"The International," short for the fictional International Bank of Business and Credit, may be the first movie named after a financial institution since 1934's "House of Rothschild." That such a film should come out now is simultaneously fortunate and unfortunate.
With banks and banking on everyone's mind, it could be a great thing to have a film in which just such an institution is portrayed as malevolence personified, an all-powerful, all-knowing organization that's got everything wired for evildoers all over the world.
On the other hand, banks have been revealed to be so inept, so incapable of managing their own finances, let alone the world's, that having them as villains at this point in time is rather like expecting Superman to be your hero and having Clark Kent show up instead.
It doesn't help matters that, despite glamorous stars like Clive Owen and Naomi Watts and a high-profile director like "Run Lola Run's" Tom Tykwer, "The International" is never more than an adequate thriller. It's got some effective moments and aspects, but the film goes in and out of plausibility, and its elements never manage to unify into a coherent whole.
"The International" opens with Owen staring intently at the camera. One look at his character, Interpol agent Louis Salinger, lets us know that this is one heck of an angry man, someone whose blood is at a perpetual boil. Just weeks after Liam Neeson pulled a similar stunt in "Taken," we've got another born-in-Britain individual fully capable of taking on the worst of the world. Must be something in the water.
But while Neeson's character worked alone, Eric Warren Singer's script gives Salinger a partner, albeit an unlikely one. That would be svelte blond Eleanor Whitman (Watts), a Manhattan assistant district attorney who is partnering with Interpol for reasons that never feel exactly clear.
If you are expecting romantic sparks to fly between these two, you will be disappointed; Whitman is a happily married mother whose tolerant hunk of a husband is content to have her work crazy hours and hop a plane at a moment's notice.
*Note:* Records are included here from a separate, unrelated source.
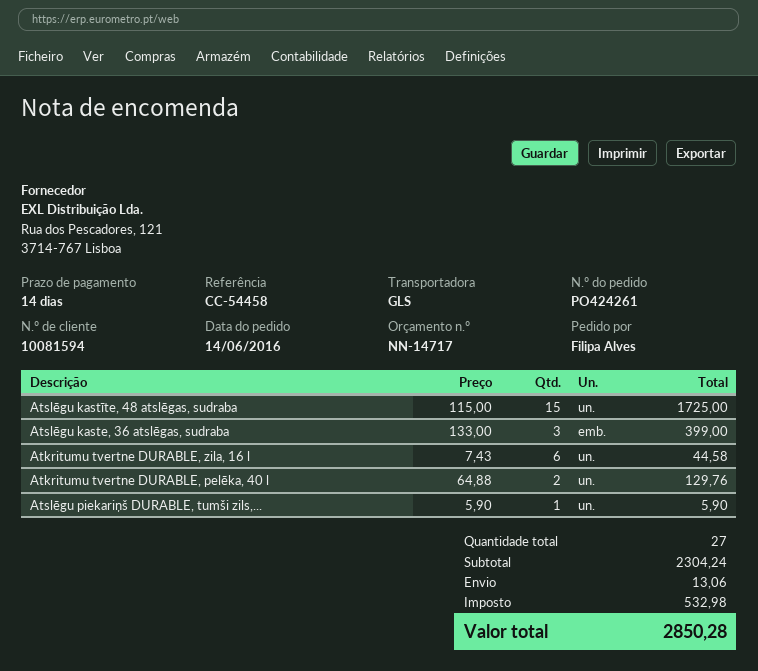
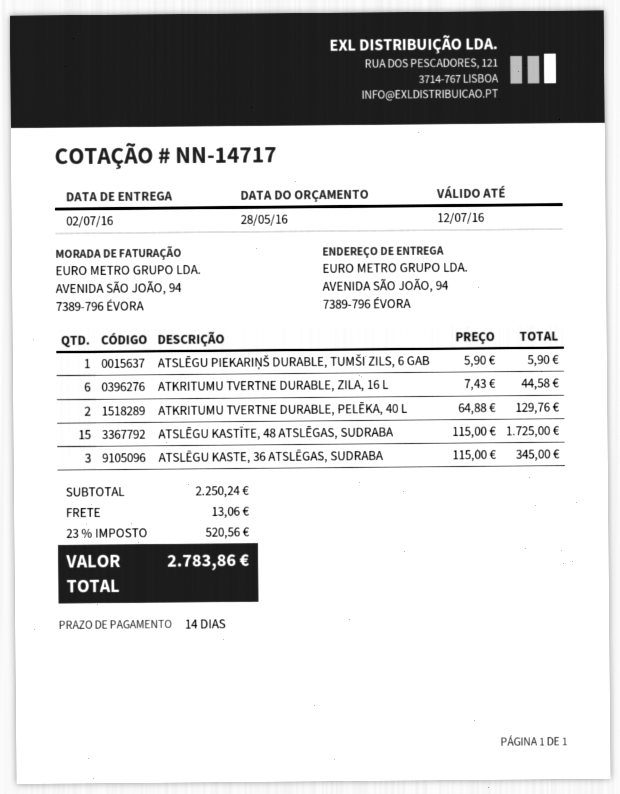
Atslēgu kaste, 36 atslēgas, sudraba: 3 x 133.00 = 399.00 -> 3 x 115.00 = 345.00
subtotal: 2304.24 -> 2250.24
tax: 532.98 -> 520.56
total: 2850.28 -> 2783.86

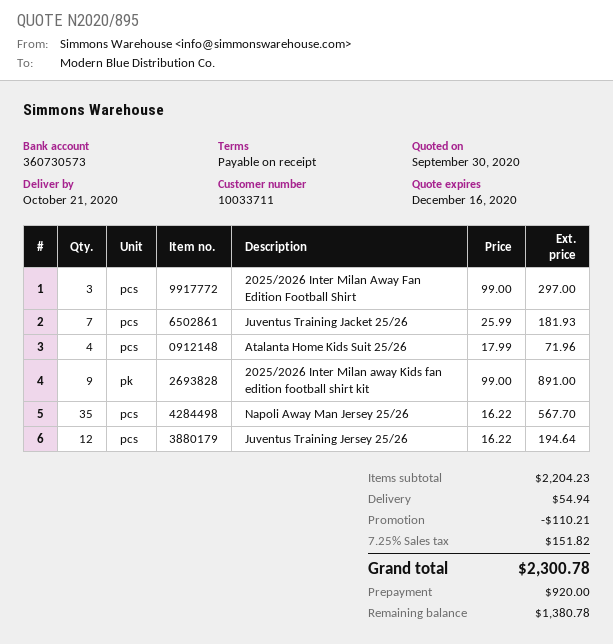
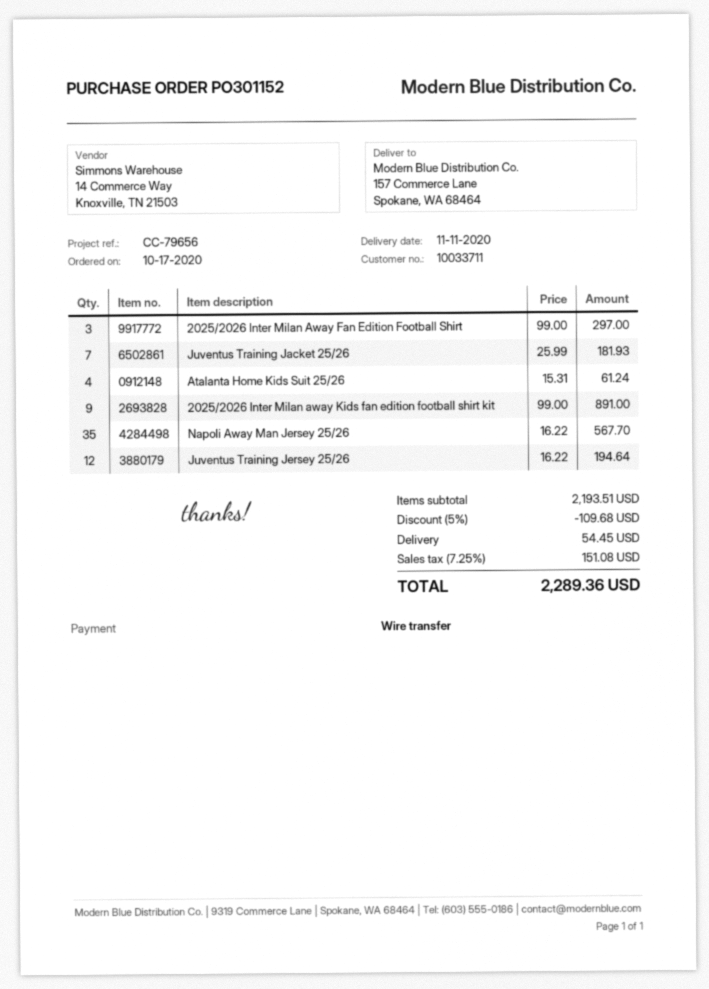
delivery date: 2020-10-21 -> 2020-11-11
Atalanta Home Kids Suit 25/26: 4 x 17.99 = 71.96 -> 4 x 15.31 = 61.24
subtotal: 2204.23 -> 2193.51
discount: 110.21 -> 109.68
shipping: 54.94 -> 54.45
tax: 7.25% = 151.82 -> 7.25% = 151.08
total: 2300.78 -> 2289.36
And if you're expecting some insight into banking, except for a brief exchange about the International's belief that "if you control the debt, you control everything," you don't get that either.
Instead the bank soon becomes the equivalent of SMERSH or Quantum -- one of those vague, super-secret evil empires James Bond is always nattering on about. Not that that deters our two protagonists, determined as they are to explore scenic locations like Milan and Berlin, to find out what kind of nefarious scheme has got the bank wanting to buy millions of missile guidance systems.
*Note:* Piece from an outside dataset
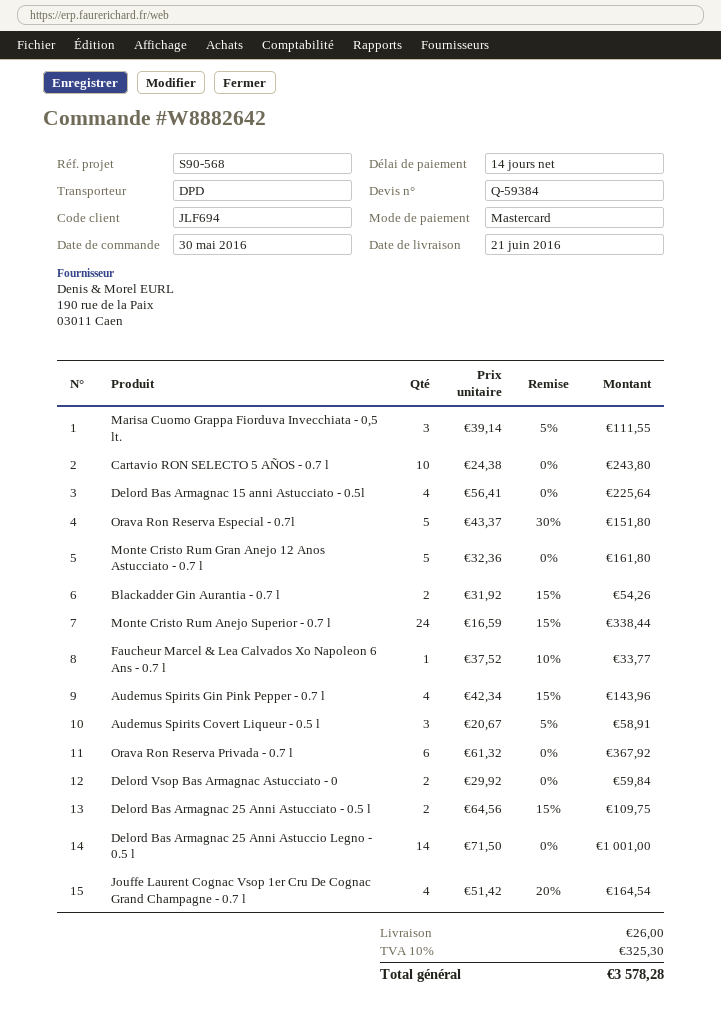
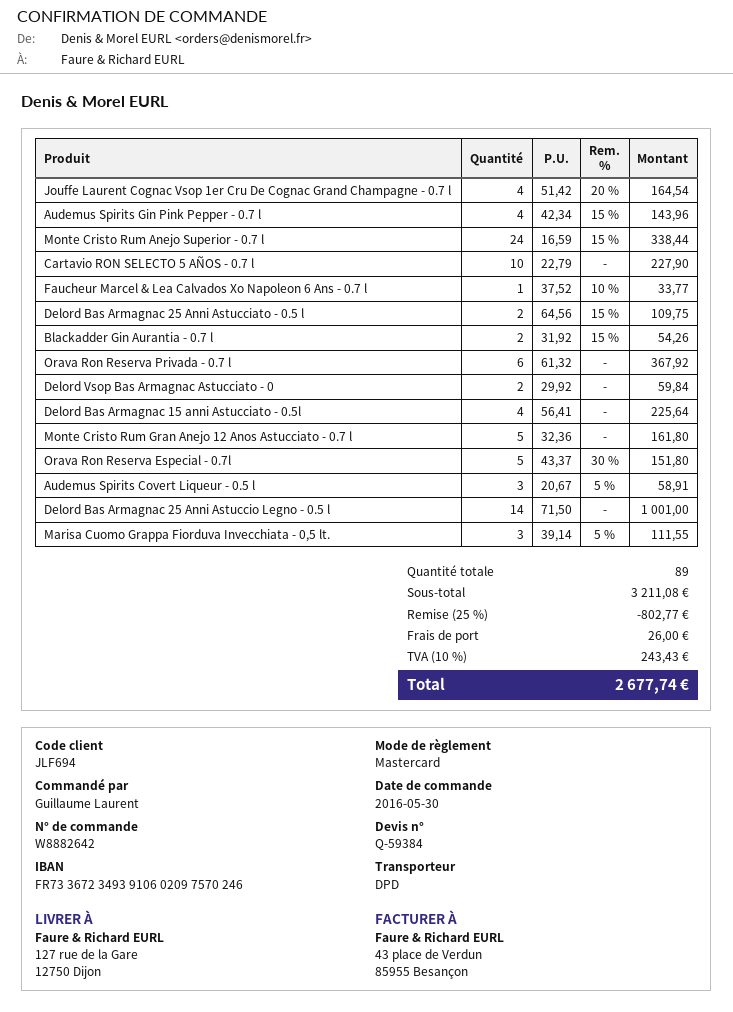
Cartavio RON SELECTO 5 AÑOS - 0.7 l: 10 x 24.38 = 243.80 -> 10 x 22.79 = 227.90
discount: none -> 25% = 802.77
tax: 10% = 325.30 -> 10% = 243.43
total: 3578.28 -> 2677.74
Shot by Tykwer's usual cinematographer Frank Griebe, "The International" exhibits noticeable visual style as it gallivants around the world (Istanbul, Italy's Lake Garda, to name a few locales), and it also has some solid action sequences.
Biggest of these is a huge shootout at New York's Frank Lloyd Wright-designed Guggenheim Museum, re-created at no small expense at an abandoned railway roundhouse in Berlin. The set took 16 weeks to build and was used for six weeks of shooting. There's no official record of the number of bullets fired, but it must have been considerable.
In between the shooting, there's a concerted effort to make the film's characters realistic, to add depth to the action, but except for Armin Mueller-Stahl's evil henchman, this doesn't happen. Emotional relevance has trouble coexisting with boilerplate lines like "Would the Turk really play such a dangerous game?" and "He could be the bombshell we've spent the past two years looking for."
'Bourne' to be wild
Despite being structured in an intriguing way -- bits of confusing action are shown first and explained later -- "The International" never finds its footing. Like it or not, films like this have to live in a post-"Bourne Identity" world, and since that film and its successors raised the bar for this kind of genre entertainment, there is no going back.
It's perhaps another sign of the times that while the Guggenheim had no qualms at all about its building being used as the setting for a graphic and bloody shootout with a high body count, it was awfully fussy about what people might think of the art shown on its walls. One of the last on-screen credits reads, "The fictional exhibition depicted in the main galleries of the Solomon R. Guggenheim Museum was not curated by nor an actual exhibition of the Museum."
It's nice to see an institution that's got its priorities straight.